As a first time participant (french) at this LeWeb3 conference, your comments are the most relevant i have seen so far as of : "the morning after" !

I support very much that LeWeb3 is an interesting achievement that needs to be brought to the next level in a refocused blogging way.

Let's help LLM learn from his mistakes by giving robust feedback (vs just yelling at him as i have seen here and there)

I think it's time for a real technology conference in Europe. Many of us love the O'Reilly ETech event in San Diego. Why can't we have that here in Europe? We have the talent, the presenters, the audience, the sponsors. Let's do it. Send me an email and I'll create a page asking for submissions and people to be on the program committee and we will do something productive and useful. The demand is there. I've complained about Le Web 3 but the key is to do something about it. I would never attend an event organized by those people again.
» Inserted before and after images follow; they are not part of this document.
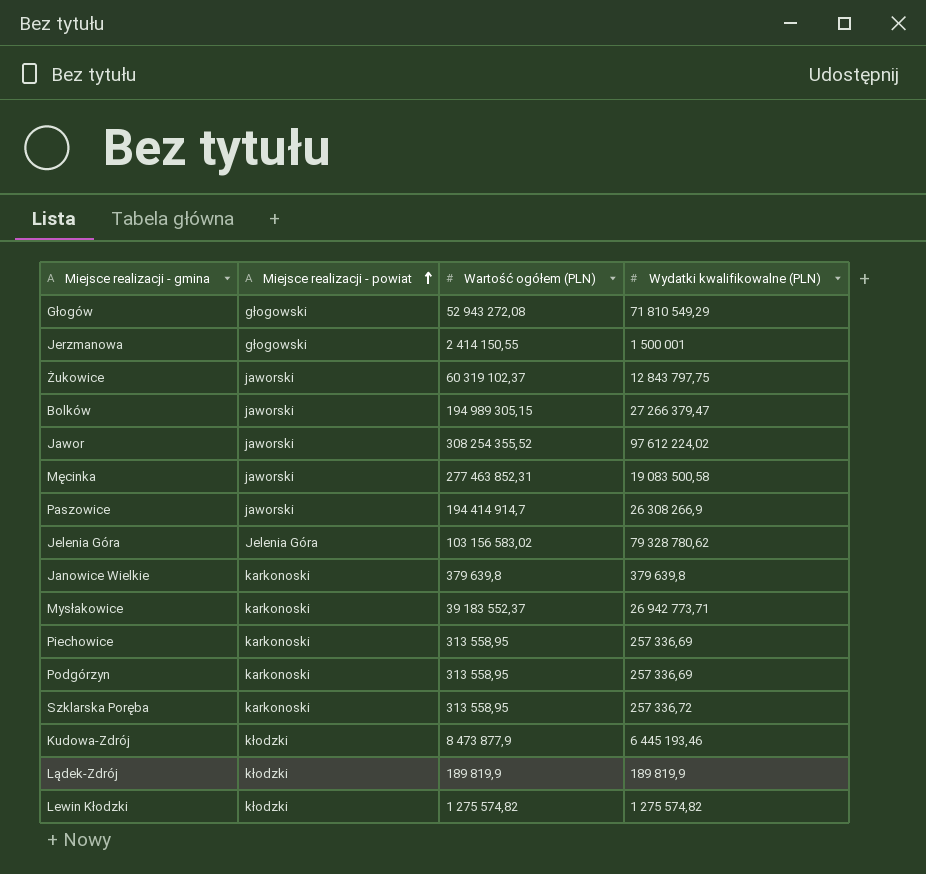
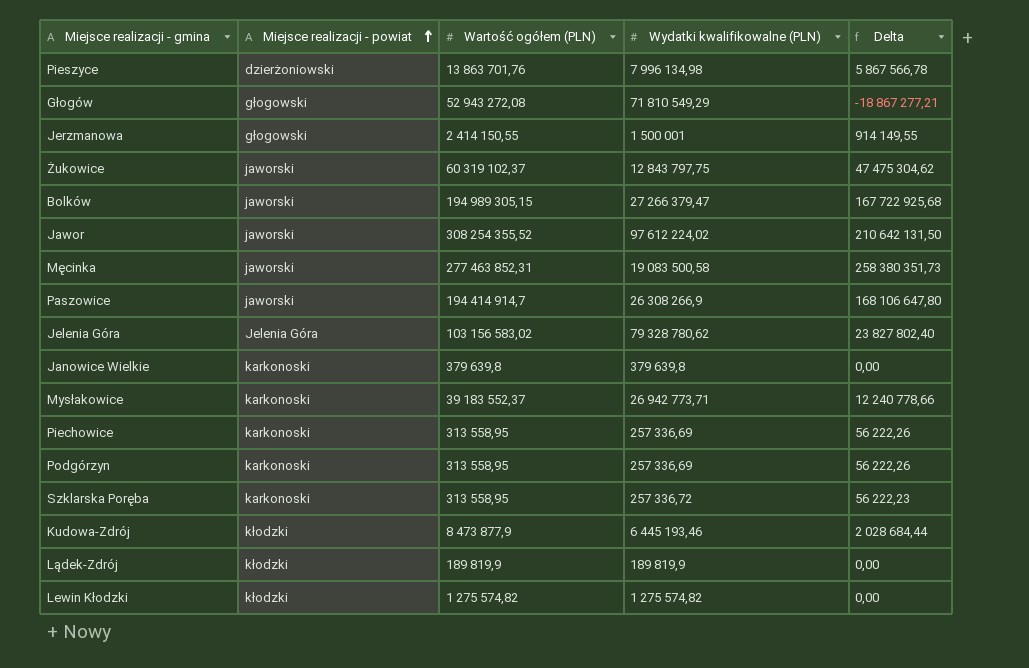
column Delta | formula: none -> [Wartość ogółem (PLN)] - [Wydatki kwalifikowalne (PLN)]
row Pieszyce: none -> dzierżoniowski | 13 863 701,76 | 7 996 134,98 | 5 867 566,78

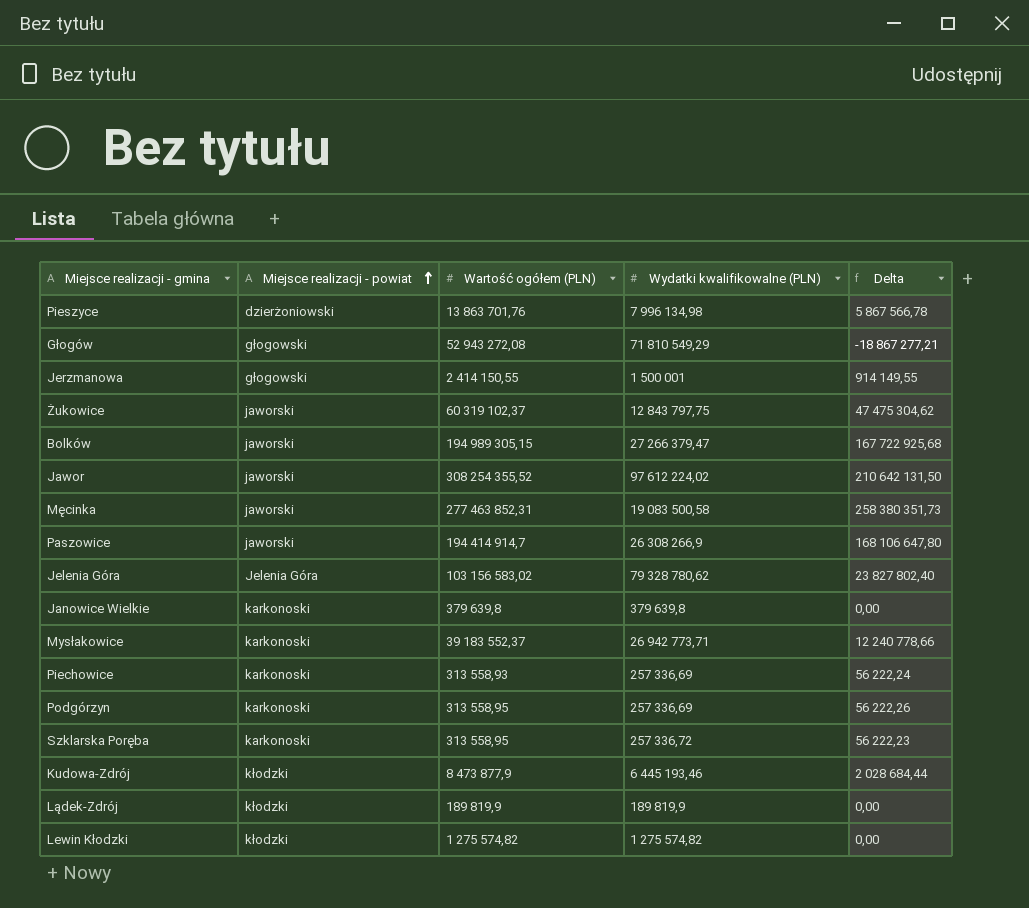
Piechowice | Wartość ogółem (PLN): 313 558,95 -> 313 558,93
Piechowice | Delta: 56 222,26 -> 56 222,24

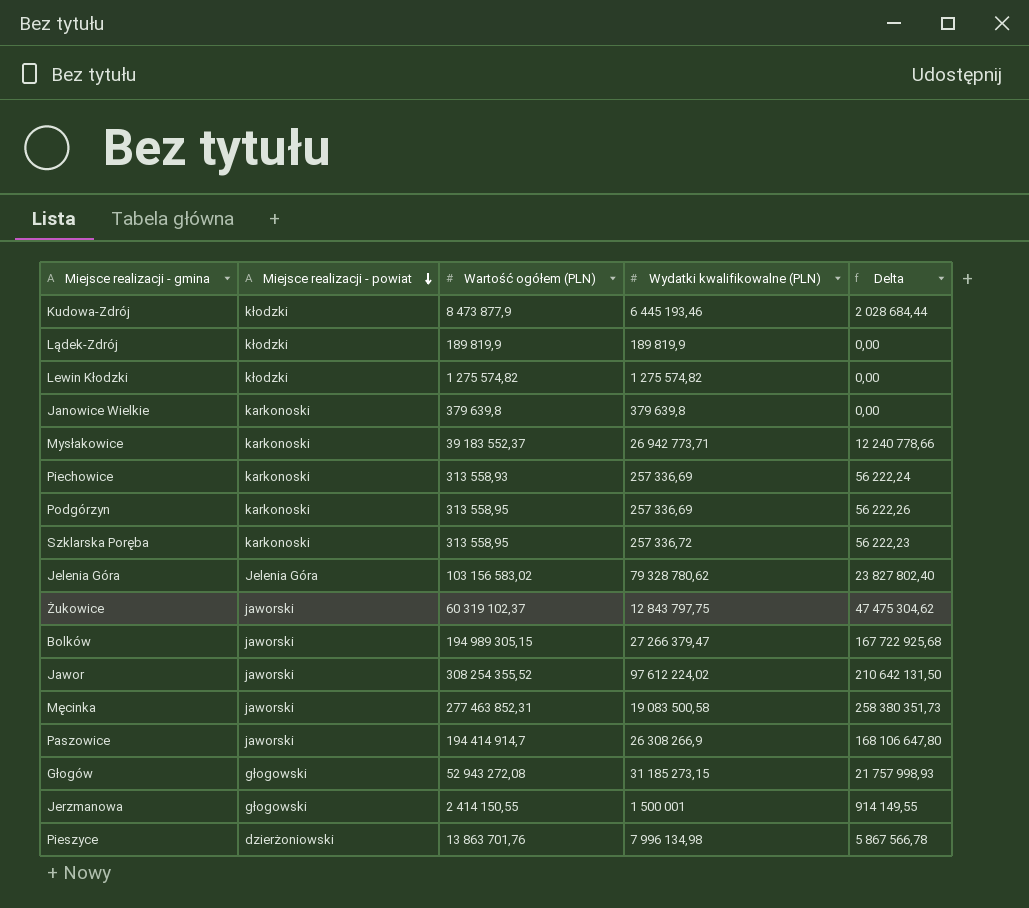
row order: Miejsce realizacji - powiat ascending -> Miejsce realizacji - powiat descending
Głogów | Wydatki kwalifikowalne (PLN): 71 810 549,29 -> 31 185 273,15
Głogów | Delta: -18 867 277,21 -> 21 757 998,93

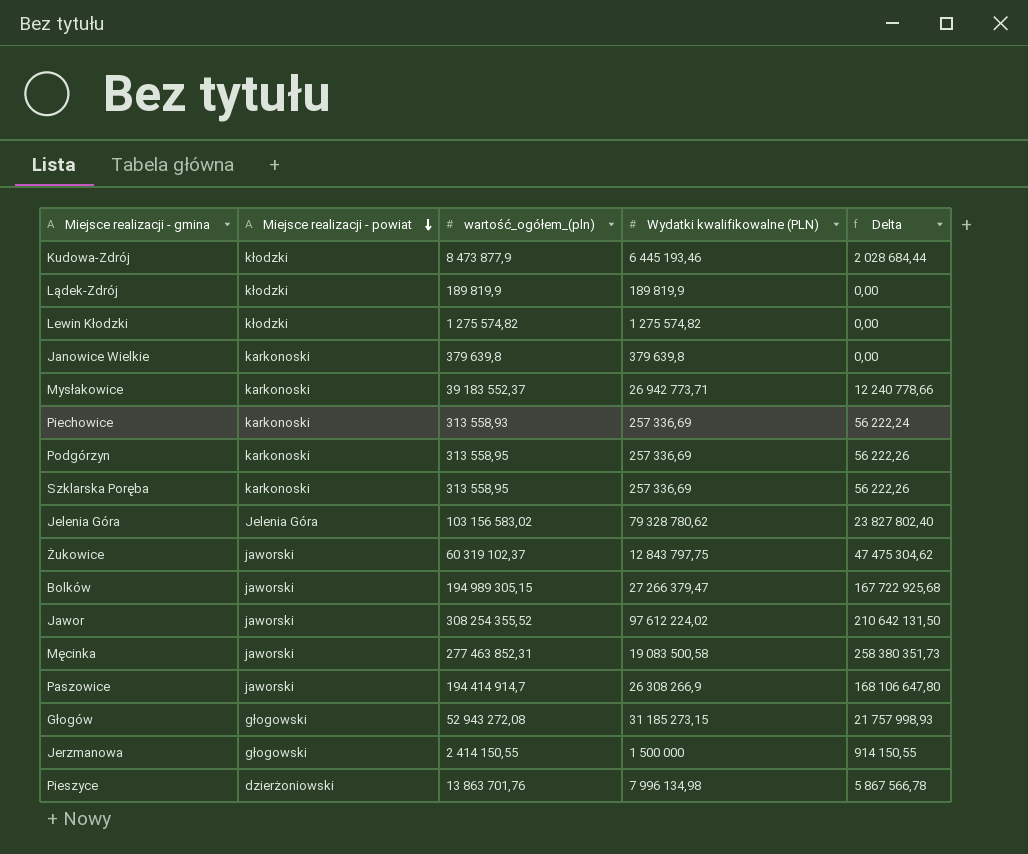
column name: Wartość ogółem (PLN) -> wartość_ogółem_(pln)
Szklarska Poręba | Wydatki kwalifikowalne (PLN): 257 336,72 -> 257 336,69
Szklarska Poręba | Delta: 56 222,23 -> 56 222,26
Jerzmanowa | Wydatki kwalifikowalne (PLN): 1 500 001 -> 1 500 000
Jerzmanowa | Delta: 914 149,55 -> 914 150,55

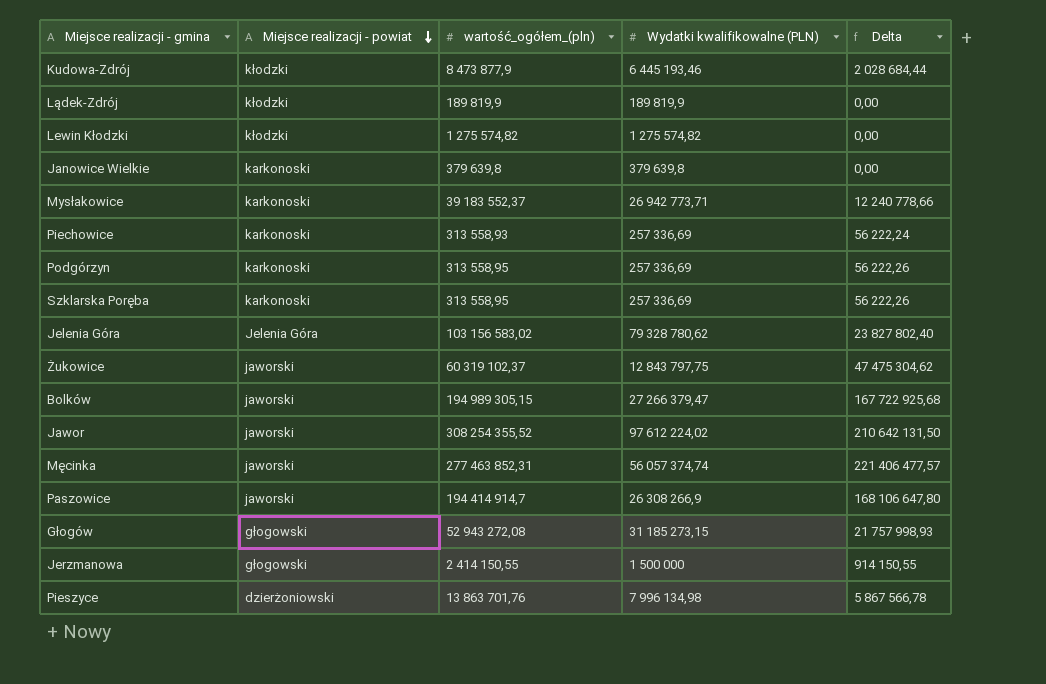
Męcinka | Wydatki kwalifikowalne (PLN): 19 083 500,58 -> 56 057 374,74
Męcinka | Delta: 258 380 351,73 -> 221 406 477,57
It's quite cool to see something positive coming out of an unpleasant experience. I simply wish to draw your attention on the importance and value of forgiving without forgetting because the last thing our world needs is more division. Everybody can make a mistake and it is not because we may avoid repeating the same mistake that we will not do other mistakes.
Let's simply go one step beyond, bring this to another level and transcend and include whatever valuable has been achieved so far, which owes something to the early work of "those people". Let's simply use the power of the people to keep those who lead honest with themselves and with the world.

Hi,

I agree with the idea of an European IT event (don't know about the ETech, so I can't judge). I just wanted to add one or two ideas :

1 - IT business is too much an important matter to be left in the hands of one individual, or even one organization (being LLM or anybody else). The same way as Us poilitics is too much an important issue to leave the presidential elections to US citizens alone, but that's another story :-). This event should be based on the open source dev. model : a core team with 5 to 10 professional wich credibility should be undisputed (I won't be part of it...), and a community of people who can contribute in order to build a better event than a lonely corporation could do.

2 - I think the event in itself should be "2.0", wich means that the program, the topics, the speakers, etc. should be decided on a collective basis. Why not open a wiki to expose the project, and have proposals rated by the community ?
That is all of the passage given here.